_WHAT NEEDS TO BE DONE_
Please find every line of the listing below where "none" occurs and copy it.
Start of MATERIAL FOR THIS TASK
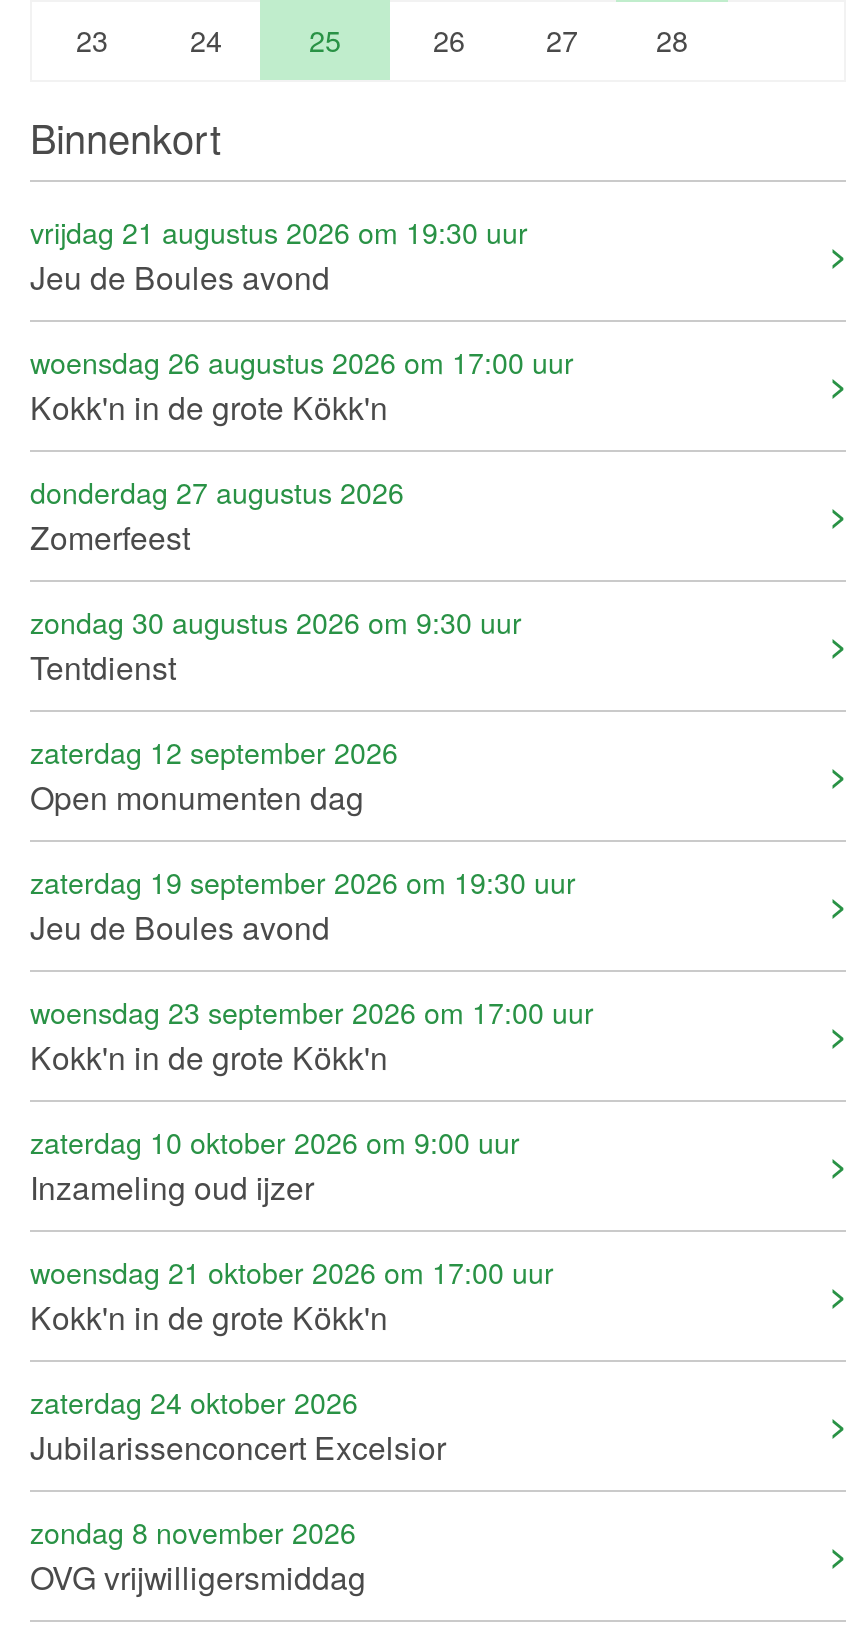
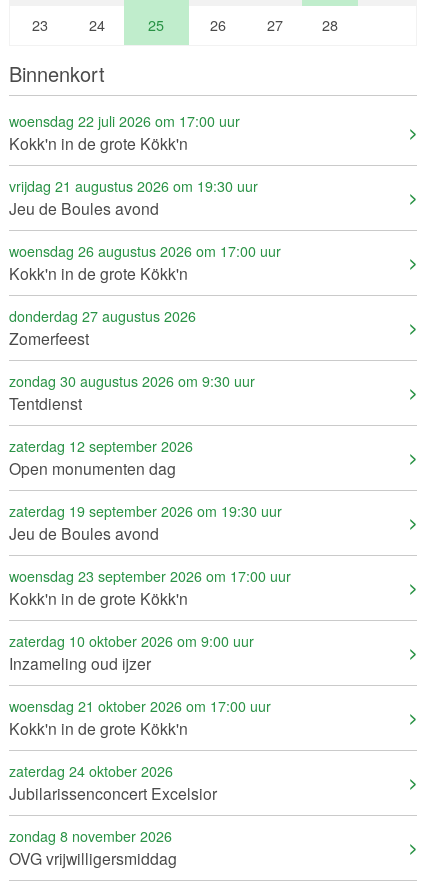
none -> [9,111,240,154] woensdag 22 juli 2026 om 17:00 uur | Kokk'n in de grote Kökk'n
End of MATERIAL FOR THIS TASK
Start of MATERIAL FOR THIS TASK
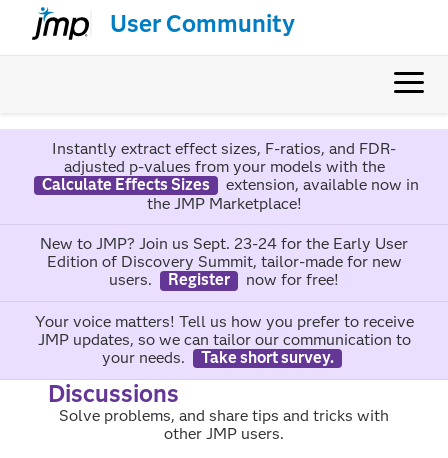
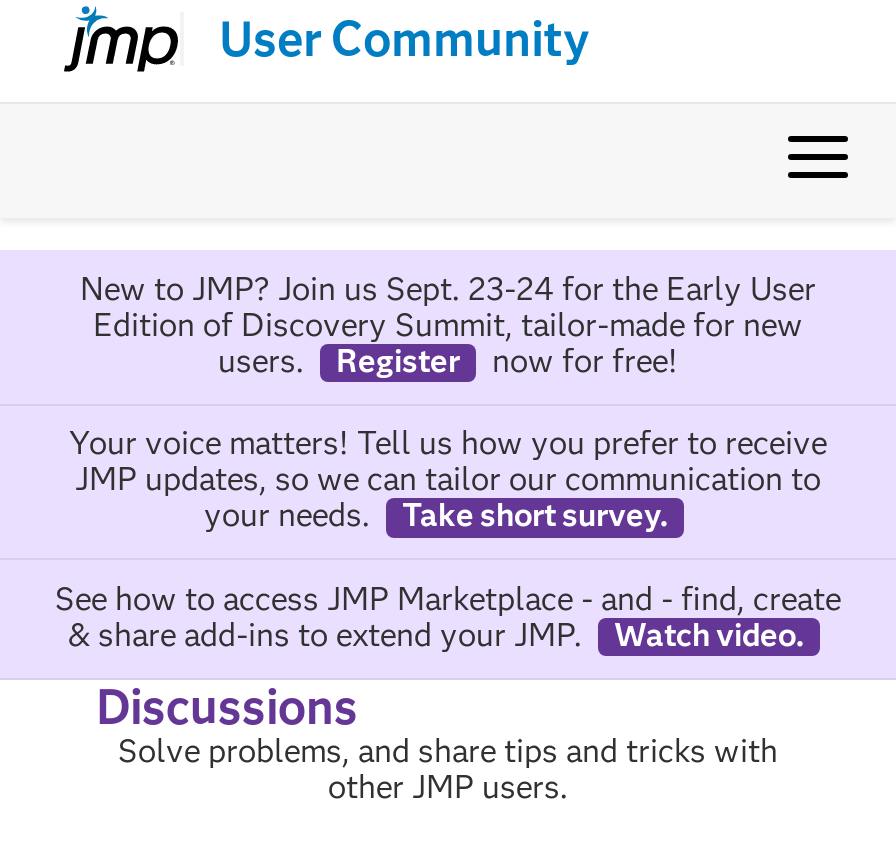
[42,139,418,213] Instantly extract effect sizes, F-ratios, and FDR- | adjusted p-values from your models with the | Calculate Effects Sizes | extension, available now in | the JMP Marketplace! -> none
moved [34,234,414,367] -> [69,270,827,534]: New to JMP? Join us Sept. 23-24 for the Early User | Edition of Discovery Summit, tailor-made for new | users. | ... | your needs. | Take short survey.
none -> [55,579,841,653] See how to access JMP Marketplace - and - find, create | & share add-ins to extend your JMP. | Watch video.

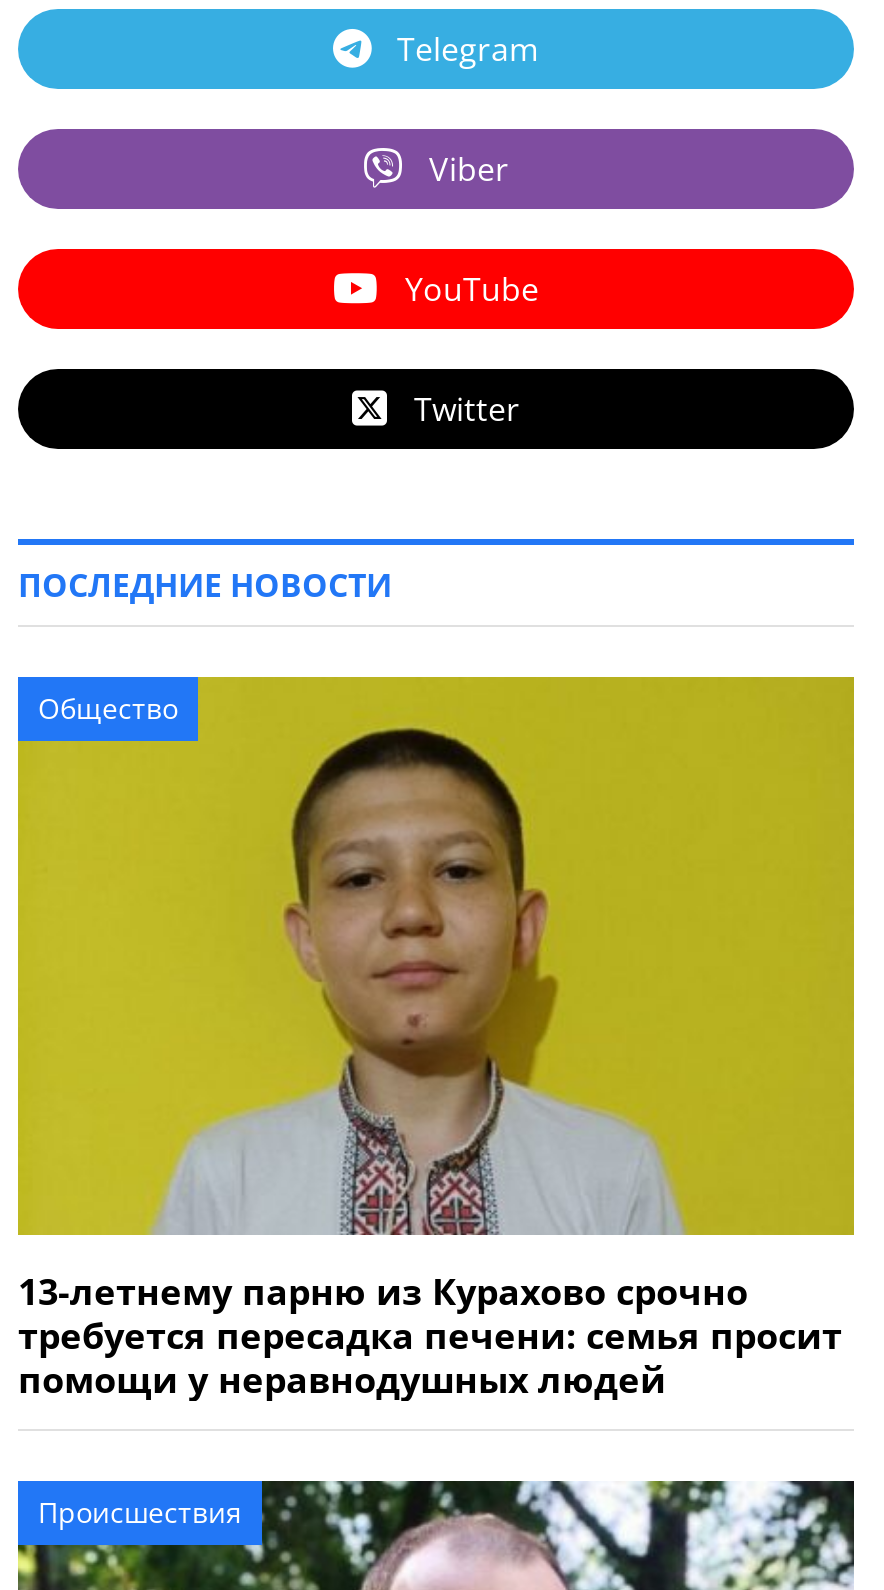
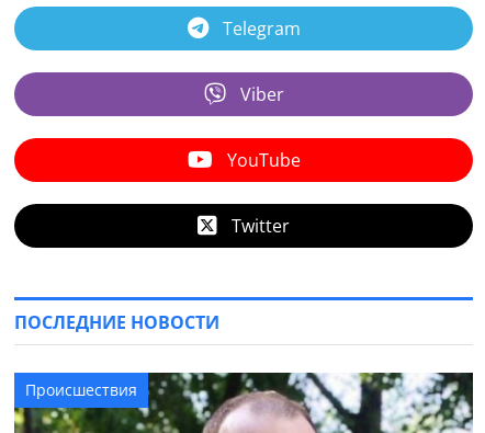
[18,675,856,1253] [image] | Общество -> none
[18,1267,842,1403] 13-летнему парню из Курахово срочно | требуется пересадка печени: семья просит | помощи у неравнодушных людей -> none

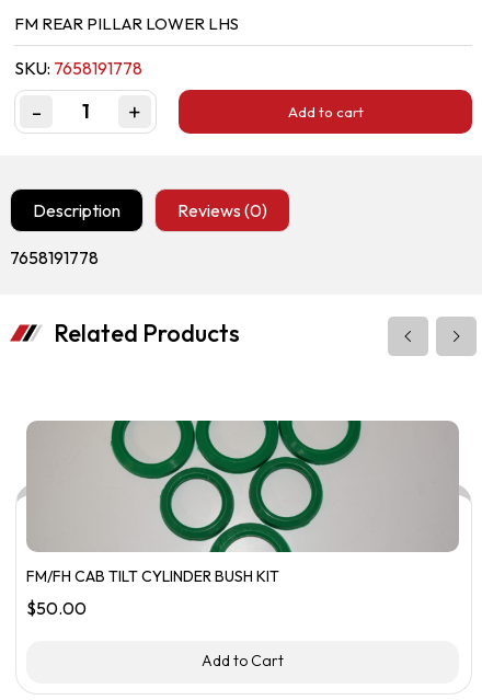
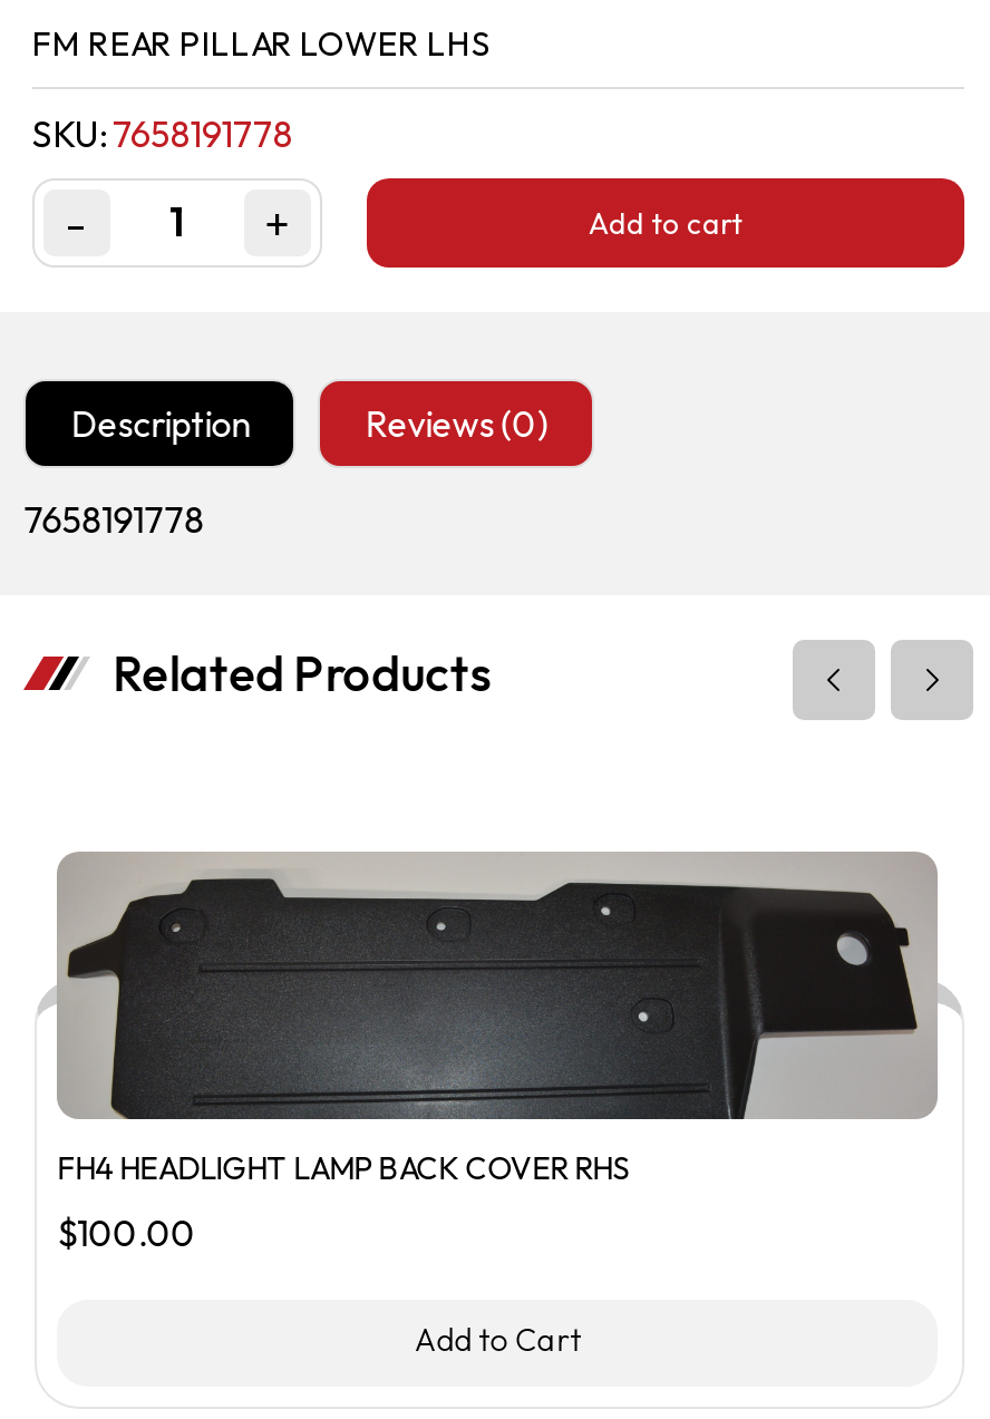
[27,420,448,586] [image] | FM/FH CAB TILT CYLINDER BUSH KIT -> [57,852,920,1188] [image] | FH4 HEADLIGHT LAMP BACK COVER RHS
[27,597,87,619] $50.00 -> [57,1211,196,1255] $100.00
End of MATERIAL FOR THIS TASK
_ANSWER_
none -> [9,111,240,154] woensdag 22 juli 2026 om 17:00 uur | Kokk'n in de grote Kökk'n
[42,139,418,213] Instantly extract effect sizes, F-ratios, and FDR- | adjusted p-values from your models with the | Calculate Effects Sizes | extension, available now in | the JMP Marketplace! -> none
none -> [55,579,841,653] See how to access JMP Marketplace - and - find, create | & share add-ins to extend your JMP. | Watch video.
[18,675,856,1253] [image] | Общество -> none
[18,1267,842,1403] 13-летнему парню из Курахово срочно | требуется пересадка печени: семья просит | помощи у неравнодушных людей -> none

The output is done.